Directions for this task
Would you return the entries exactly, with every line intact?

Structured diff data
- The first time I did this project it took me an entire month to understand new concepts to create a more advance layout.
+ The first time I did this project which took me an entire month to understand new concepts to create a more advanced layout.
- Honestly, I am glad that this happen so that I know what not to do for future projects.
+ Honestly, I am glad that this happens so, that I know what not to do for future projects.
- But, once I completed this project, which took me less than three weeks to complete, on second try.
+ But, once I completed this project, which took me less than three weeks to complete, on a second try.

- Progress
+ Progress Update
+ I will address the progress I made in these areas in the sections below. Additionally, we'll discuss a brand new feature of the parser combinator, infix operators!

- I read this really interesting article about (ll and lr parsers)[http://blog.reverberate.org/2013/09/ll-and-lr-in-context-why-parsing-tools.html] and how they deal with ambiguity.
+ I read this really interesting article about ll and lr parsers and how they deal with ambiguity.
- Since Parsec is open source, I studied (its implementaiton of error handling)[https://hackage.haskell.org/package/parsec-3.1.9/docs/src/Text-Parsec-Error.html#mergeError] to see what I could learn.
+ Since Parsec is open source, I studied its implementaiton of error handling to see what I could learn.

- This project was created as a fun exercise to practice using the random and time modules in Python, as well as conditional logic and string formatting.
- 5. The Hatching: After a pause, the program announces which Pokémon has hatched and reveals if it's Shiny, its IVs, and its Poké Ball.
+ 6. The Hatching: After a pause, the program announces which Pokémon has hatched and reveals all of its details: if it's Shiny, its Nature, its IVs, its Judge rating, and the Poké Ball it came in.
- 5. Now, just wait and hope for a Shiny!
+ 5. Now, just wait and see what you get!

Solved exercise
- The first time I did this project it took me an entire month to understand new concepts to create a more advance layout.
+ The first time I did this project which took me an entire month to understand new concepts to create a more advanced layout.
- Honestly, I am glad that this happen so that I know what not to do for future projects.
+ Honestly, I am glad that this happens so, that I know what not to do for future projects.
- But, once I completed this project, which took me less than three weeks to complete, on second try.
+ But, once I completed this project, which took me less than three weeks to complete, on a second try.

- Progress
+ Progress Update
+ I will address the progress I made in these areas in the sections below. Additionally, we'll discuss a brand new feature of the parser combinator, infix operators!

- I read this really interesting article about (ll and lr parsers)[http://blog.reverberate.org/2013/09/ll-and-lr-in-context-why-parsing-tools.html] and how they deal with ambiguity.
+ I read this really interesting article about ll and lr parsers and how they deal with ambiguity.
- Since Parsec is open source, I studied (its implementaiton of error handling)[https://hackage.haskell.org/package/parsec-3.1.9/docs/src/Text-Parsec-Error.html#mergeError] to see what I could learn.
+ Since Parsec is open source, I studied its implementaiton of error handling to see what I could learn.

- This project was created as a fun exercise to practice using the random and time modules in Python, as well as conditional logic and string formatting.
- 5. The Hatching: After a pause, the program announces which Pokémon has hatched and reveals if it's Shiny, its IVs, and its Poké Ball.
+ 6. The Hatching: After a pause, the program announces which Pokémon has hatched and reveals all of its details: if it's Shiny, its Nature, its IVs, its Judge rating, and the Poké Ball it came in.
- 5. Now, just wait and hope for a Shiny!
+ 5. Now, just wait and see what you get!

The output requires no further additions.